Under California law, the civil versions of “false arrest” and “false imprisonment” are the same tort: false arrest is considered simply “one way of committing a false imprisonment.” Watts v. Cnty. of Sacramento, 256 F.3d 886, 891 (9th Cir. 2001). This cause of action will sometimes be brought as a companion to a claim under federal law for an unreasonable detention in violation of the Fourth Amendment.
The elements of this tort, under California law, are (1) the nonconsensual, intentional confinement of a person, (2) without lawful privilege, and (3) for an appreciable period of time, however brief. Young v. Cnty. of Los Angeles, 655 F.3d 1156, 1169 (9th Cir. 2011). The core jury instructions are CACI Nos. 1401 and 1402.
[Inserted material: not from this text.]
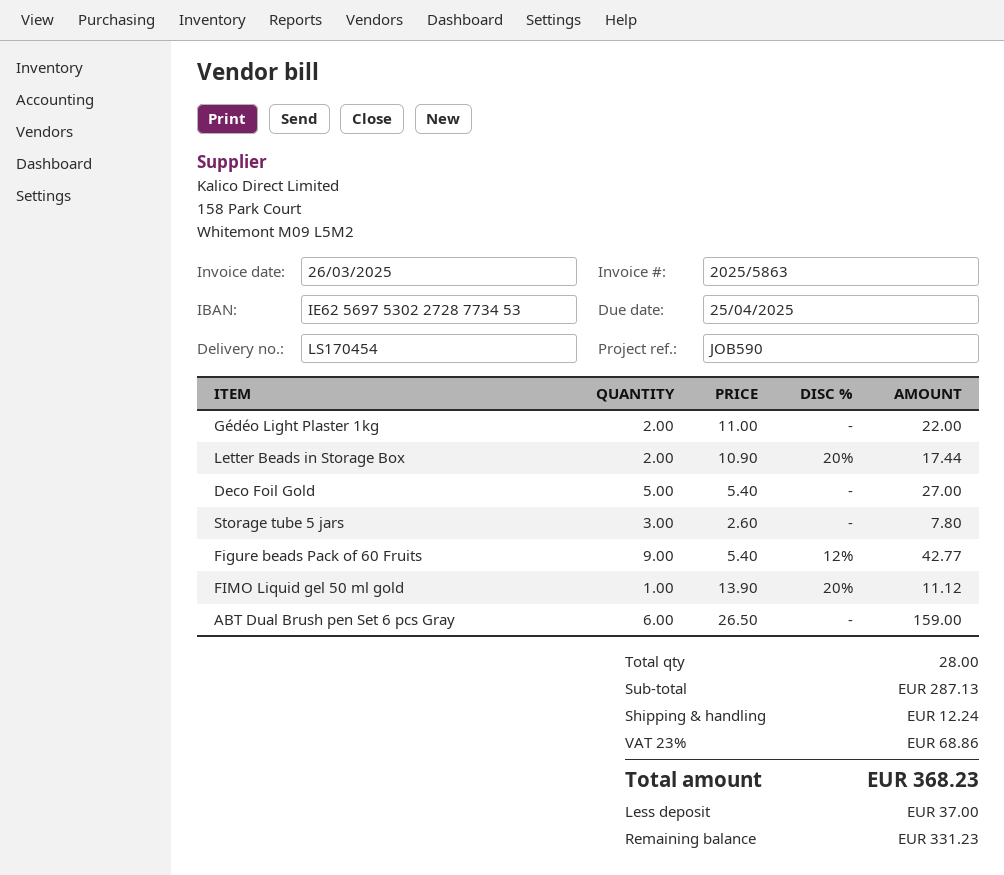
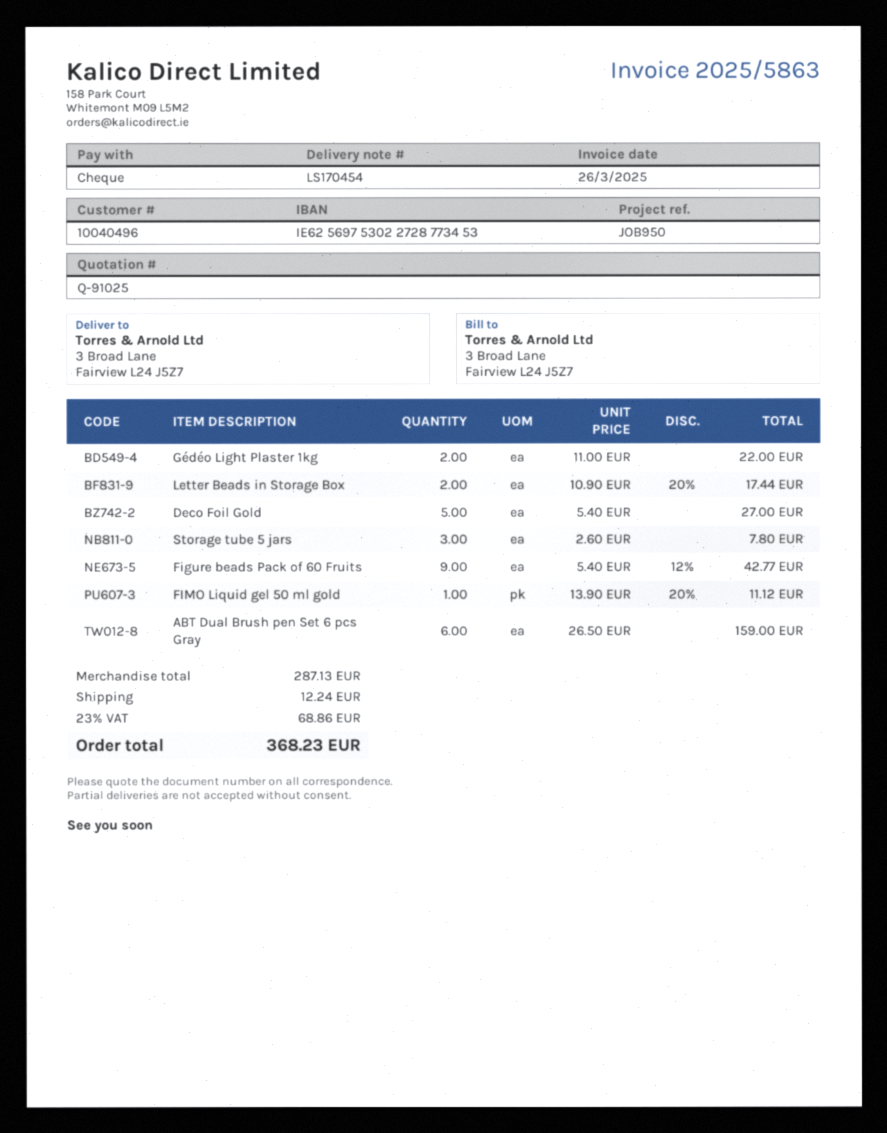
reference: JOB590 -> JOB950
Under California law, an officer has probable cause for a warrantless arrest “if the facts known to him would lead a [person] of ordinary care and prudence to believe and conscientiously entertain an honest and strong suspicion that the person is guilty of a crime.” People v. Adams, 175 Cal. App. 3d 855, 221 Cal.Rptr. 298, 301 (Cal. Ct. App. 1985) (citation and quotations omitted). The fact that an arrest that appears to be supported by probable cause at the time of the arrest is later found to have been made in error does not mean there was not a basis to carry out the arrest in the first place. Peng v. Hu, 335 F.3d 970, 976-78 (9th Cir. 2003) (finding probable cause to arrest based on one witness providing sufficiently detailed facts regarding the incident). Similarly, the facts that charges ultimately did not get filed or that the defendant was later acquitted of the charges do not necessarily mean that probable cause did not exist when the officer acted. See Michigan v. DeFillippo, 443 U.S. 31, 36 (1979); Freeman v. City of Santa Ana, 68 F.3d 1180, 1189 (9th Cir. 1995). A case that tries to Monday-morning-quarterback the judgment of a law enforcement officer in this regard is not going to get very far, where the nature of the plaintiff’s argument is simply that the facts could have been viewed differently.
However, when a reasonable officer should have followed obvious avenues for investigation, particularly around the identity of the person being arrested or the very question of whether a crime has actually occurred, probable cause to perform a warrantless arrest may be missing. See Hutchinson v. Grant, 796 F.2d 288 (9th Cir. 1986) (police officer who mistook arrestee for a burglary suspect with the same name was not entitled to summary judgment in connection with arrest where he took no steps to verify the arrestee's identity before arresting him); Merriman v. Walton, 856 F.2d 1333 (9th Cir. 1988); Fuller v. M.G. Jewelry, 950 F.2d 1437, 1444 (9th Cir. 1991); Arpin v. Santa Clara Valley Transp. Agency, 261 F.3d 912, 925 (9th Cir. 2001) (“In establishing probable cause, officers may not solely rely on the claim of a citizen witness that he was a victim of a crime, but must independently investigate the basis of the witness’ knowledge or interview other witnesses”). In other words, failure to get the objective facts right or failure to perform required investigation is more likely to be a basis for liability than merely making a subjective weighing of a body of evidence in a manner that later turns out to be have been incorrect.
What if officers rely on a warrant in making an arrest, but the warrant is obviously defective or is for some other person altogether? Where there are obvious physical differences between the person and arrested and the person described in the warrant, the fact that the warrant exists does not render the arrest legal. See, e.g., Gant v. Cty. of Los Angeles, 772 F.3d 608, 613 (9th Cir. 2014) (noting suspect was listed as 6'1" tall and weighing 200 lbs, while arrestee's driver's license indicated that he was 5'6" tall and weighed 180 lbs). Where there is a reasonable error about who the suspect is, however, the existence of the warrant may be fatal to the claim. Hill v. California, 401 U.S. 797, 802 (1971). A warrant can also be facially defective, such that a reasonable officer should realize it is defective, where it lacks particularity or where there are other obvious problems apparent on its face. See, e.g., United States v. Leon, 468 U.S. 897, 923 (1984). Notably, these reliance-on-a-warrant scenarios are ones in which qualified immunity is likely to shield law enforcement under federal law, but a more viable path may be found under state law.
While law enforcement officials have many immunities in the performance of their duties, California Government Code section 820.4 specifically excludes from immunity government actors’ “liability for false arrest or false imprisonment.” See Asgari v. City of Los Angeles, 15 Cal. 4th 744, 757 (1997) (“under California law, a police officer may be held liable for false arrest and false imprisonment, but not for malicious prosecution").
Damages in a civil false arrest/false imprisonment claim under California law are subject to the limitation spelled out in Asgari, 15 Cal. 4th at 748: namely, that no compensation can be recovered for time spent in custody after arraignment.